### Data supplied ###

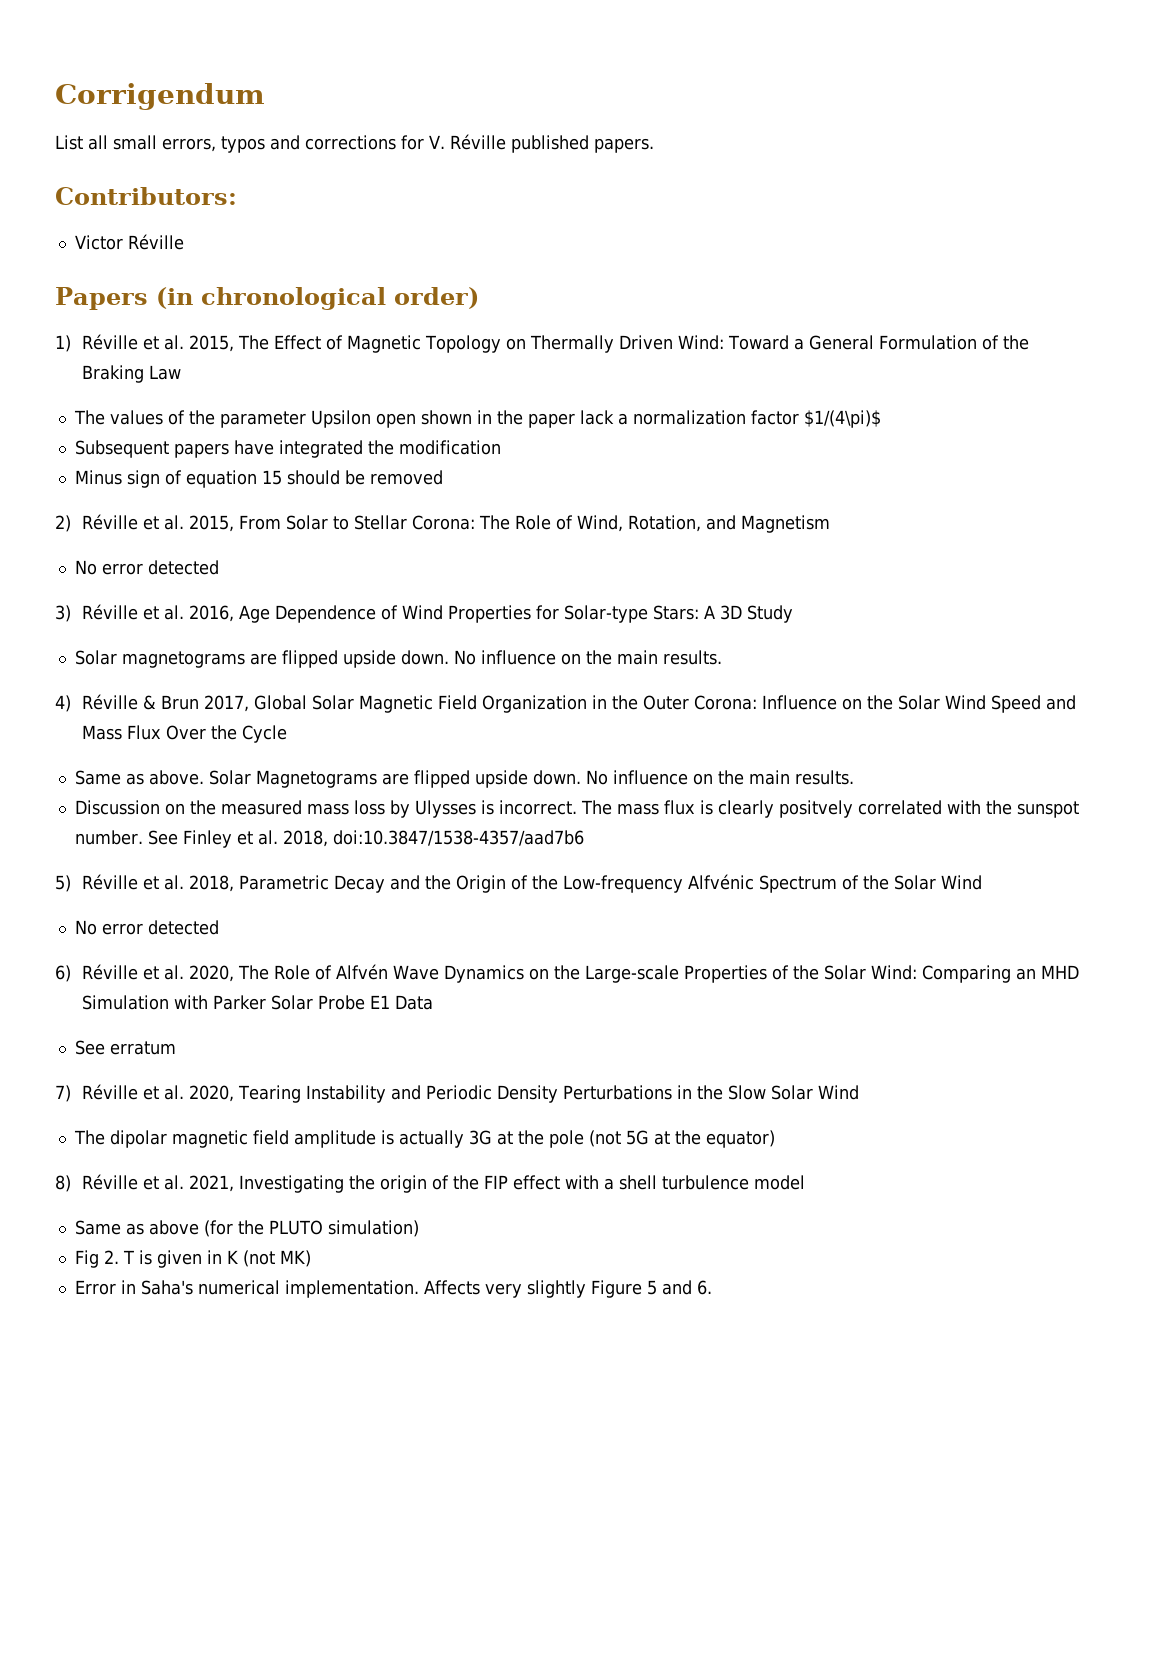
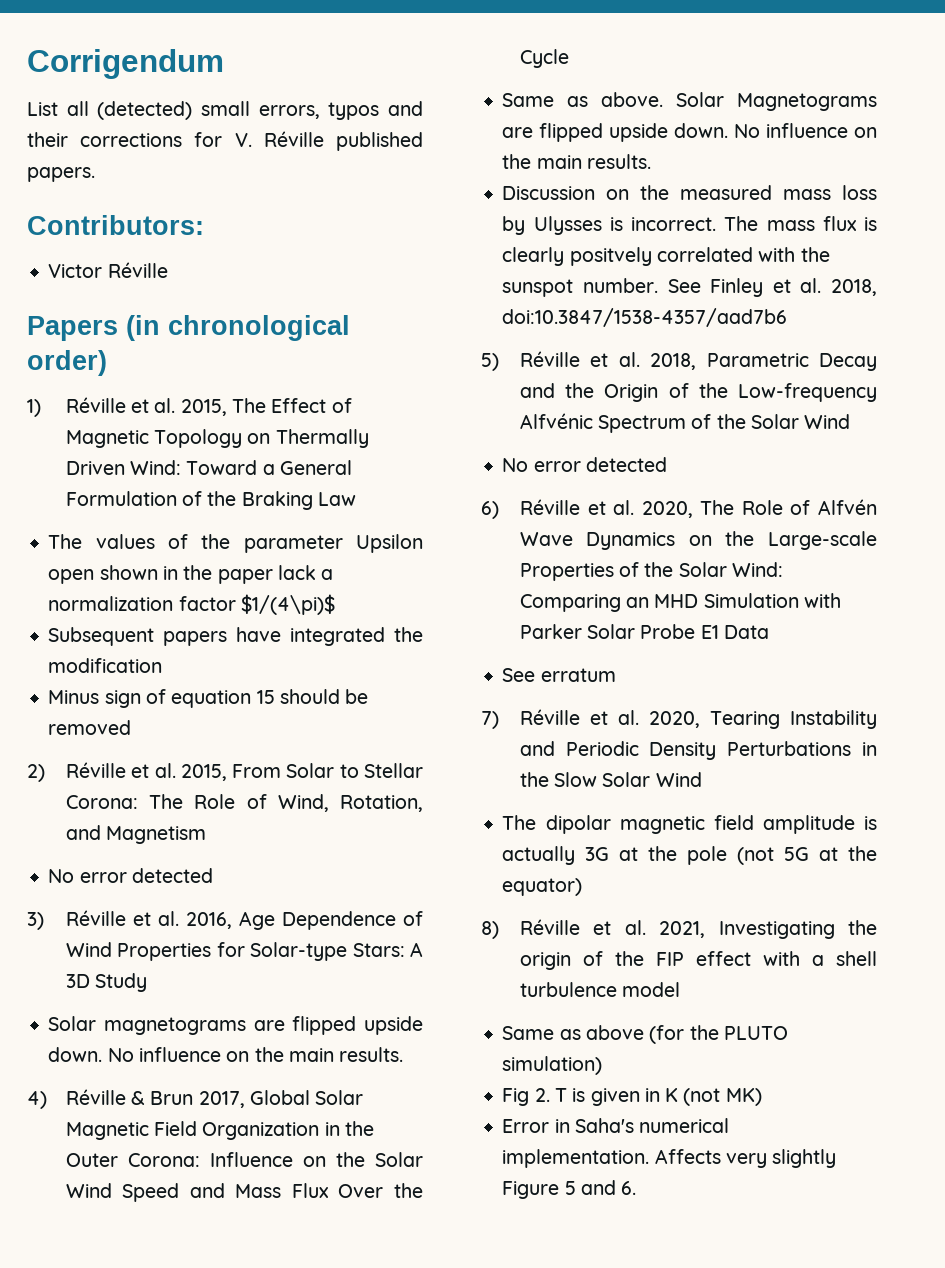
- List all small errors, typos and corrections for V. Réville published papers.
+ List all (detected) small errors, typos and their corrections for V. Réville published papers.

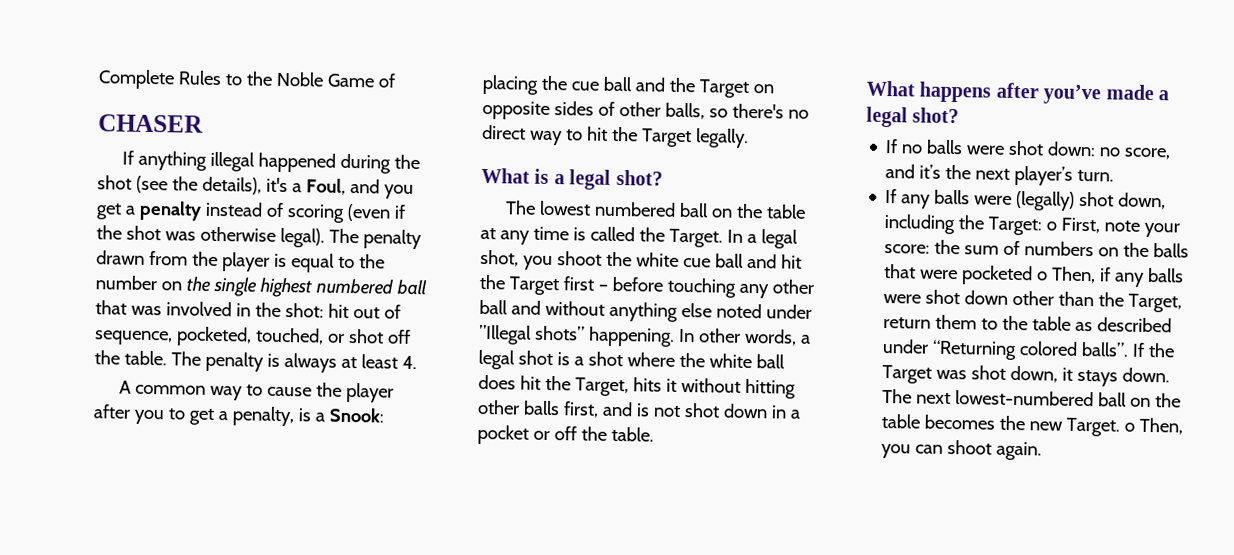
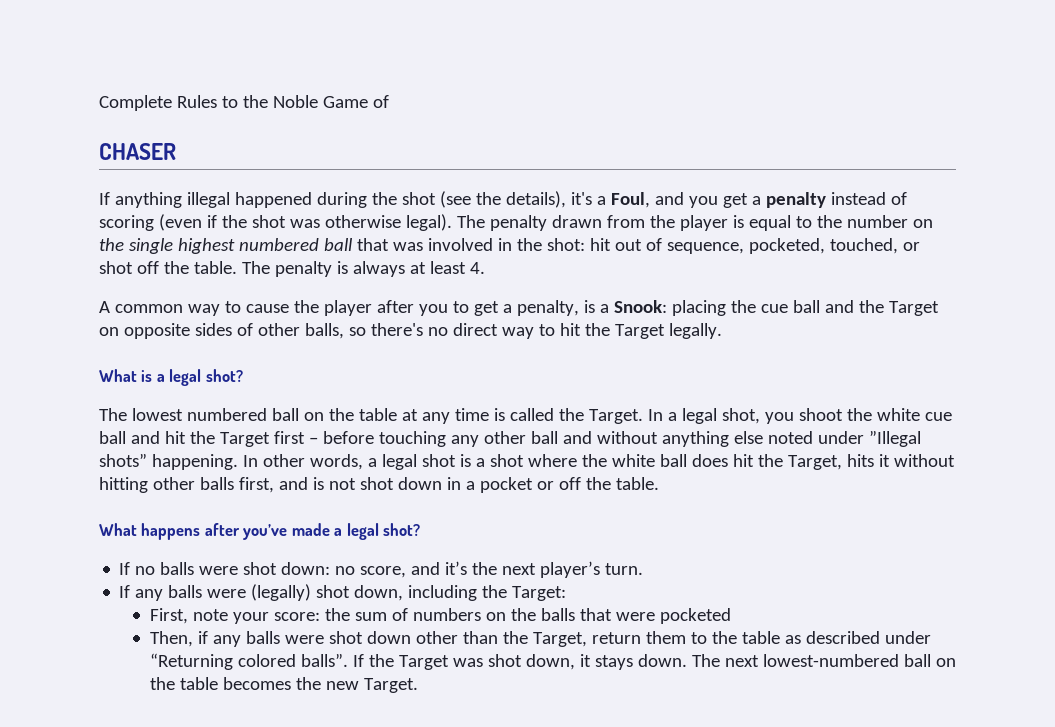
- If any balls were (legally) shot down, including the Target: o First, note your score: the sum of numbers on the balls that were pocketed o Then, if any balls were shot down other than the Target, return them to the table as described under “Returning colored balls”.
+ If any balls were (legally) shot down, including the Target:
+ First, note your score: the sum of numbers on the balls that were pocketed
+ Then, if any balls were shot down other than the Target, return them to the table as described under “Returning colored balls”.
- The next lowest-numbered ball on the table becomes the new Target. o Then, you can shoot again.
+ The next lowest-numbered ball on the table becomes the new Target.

###

Task to complete
Set down a word-for-word copy of the records, dropping any picture.

Answer section
- List all small errors, typos and corrections for V. Réville published papers.
+ List all (detected) small errors, typos and their corrections for V. Réville published papers.

- If any balls were (legally) shot down, including the Target: o First, note your score: the sum of numbers on the balls that were pocketed o Then, if any balls were shot down other than the Target, return them to the table as described under “Returning colored balls”.
+ If any balls were (legally) shot down, including the Target:
+ First, note your score: the sum of numbers on the balls that were pocketed
+ Then, if any balls were shot down other than the Target, return them to the table as described under “Returning colored balls”.
- The next lowest-numbered ball on the table becomes the new Target. o Then, you can shoot again.
+ The next lowest-numbered ball on the table becomes the new Target.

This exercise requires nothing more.